Truthfully, I don’t know yet. I can definitely see myself growing it long and shaving it for charity for the rest of my life, but whether I’m going to keep it short for a while now, I haven’t decided yet. I’m just going to roll with it for a bit.

What I love now though, is that when I look in the mirror, I see so much more than what is there staring back at me. I don’t just see a reflection like Mulan, because I know that the way I look is not who I am. Now, when I look in the mirror, I see someone whose confidence and ability to love has grown exponentially over the last few weeks. I see someone who has started questioning why we think in the way that we do, and looking into why these thought processes need to be changed. I see someone who is free, and pursuing a life where she tries not judge others and tries not to mind when others judge her.

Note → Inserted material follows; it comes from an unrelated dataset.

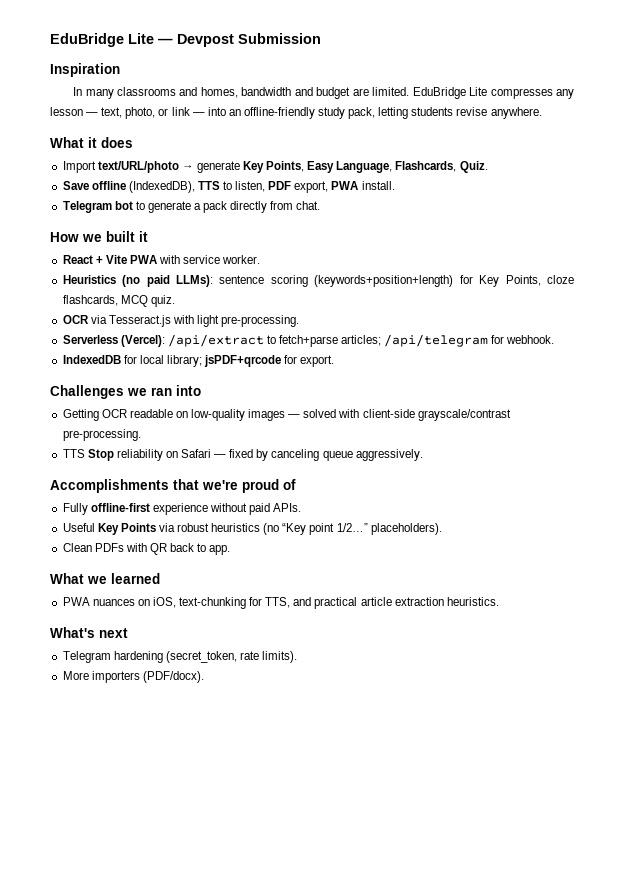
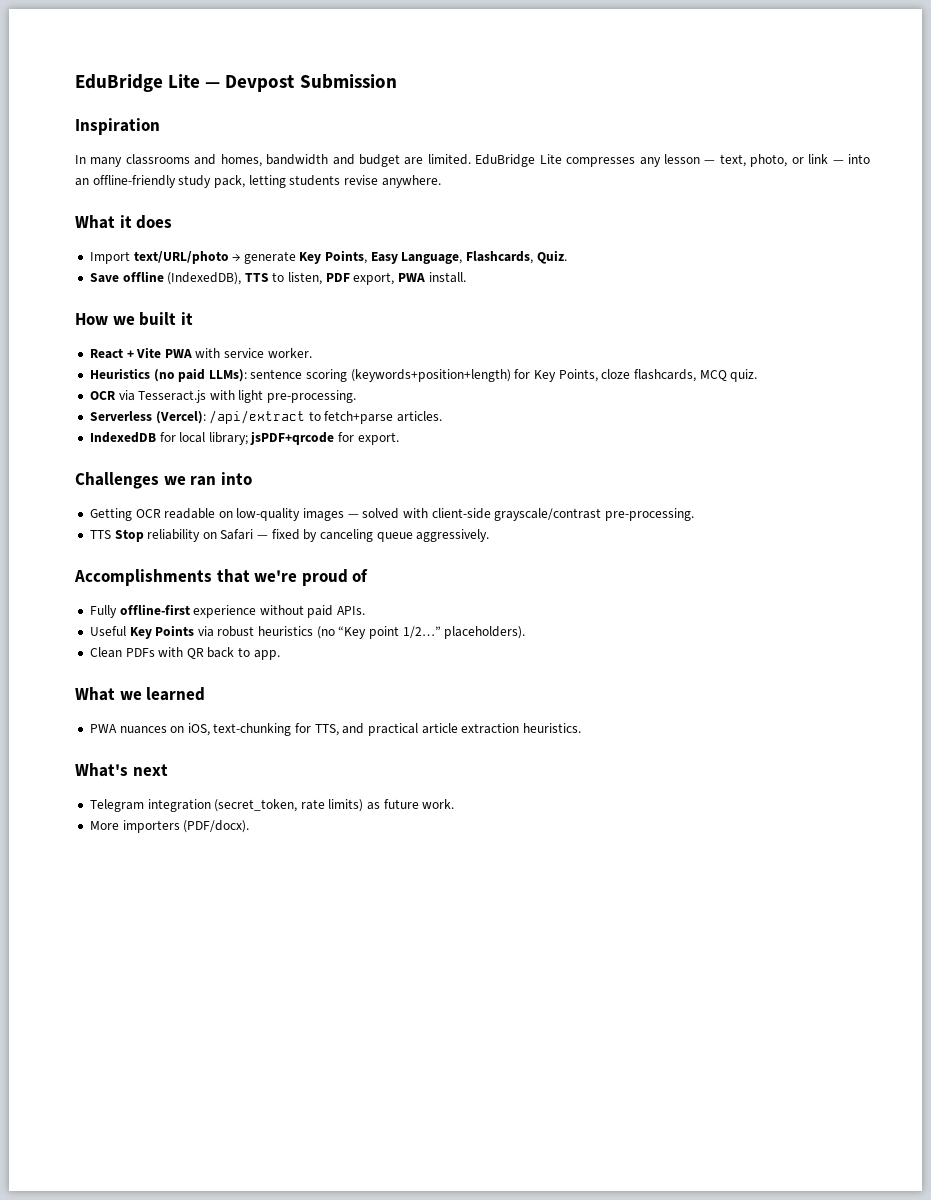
- Telegram bot to generate a pack directly from chat.
- Serverless (Vercel): /api/extract to fetch+parse articles; /api/telegram for webhook.
+ Serverless (Vercel): /api/extract to fetch+parse articles.
- Telegram hardening (secret_token, rate limits).
+ Telegram integration (secret_token, rate limits) as future work.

I see someone who is working towards total contentment. I see a feminine young woman. I see more of myself than I have ever seen before.

I’ve learnt to accept compliments, and ignore insults, but to not put too much weight into either because ultimately the way that we look genuinely does not matter. The way we feel affects the way we look, and the way that we feel is just so much more important. And right now, I can honestly say that I have never felt more comfortable in my own skin.

I shaved my head for me. I shaved my head so that I could learn about where my self-worth lies and how I define myself. I shaved my head so that I could learn to depend on God. Today, right now, I feel that I have definitely been successful in all of these things, and at the moment I love my shaved head because it reminds me of this every single day.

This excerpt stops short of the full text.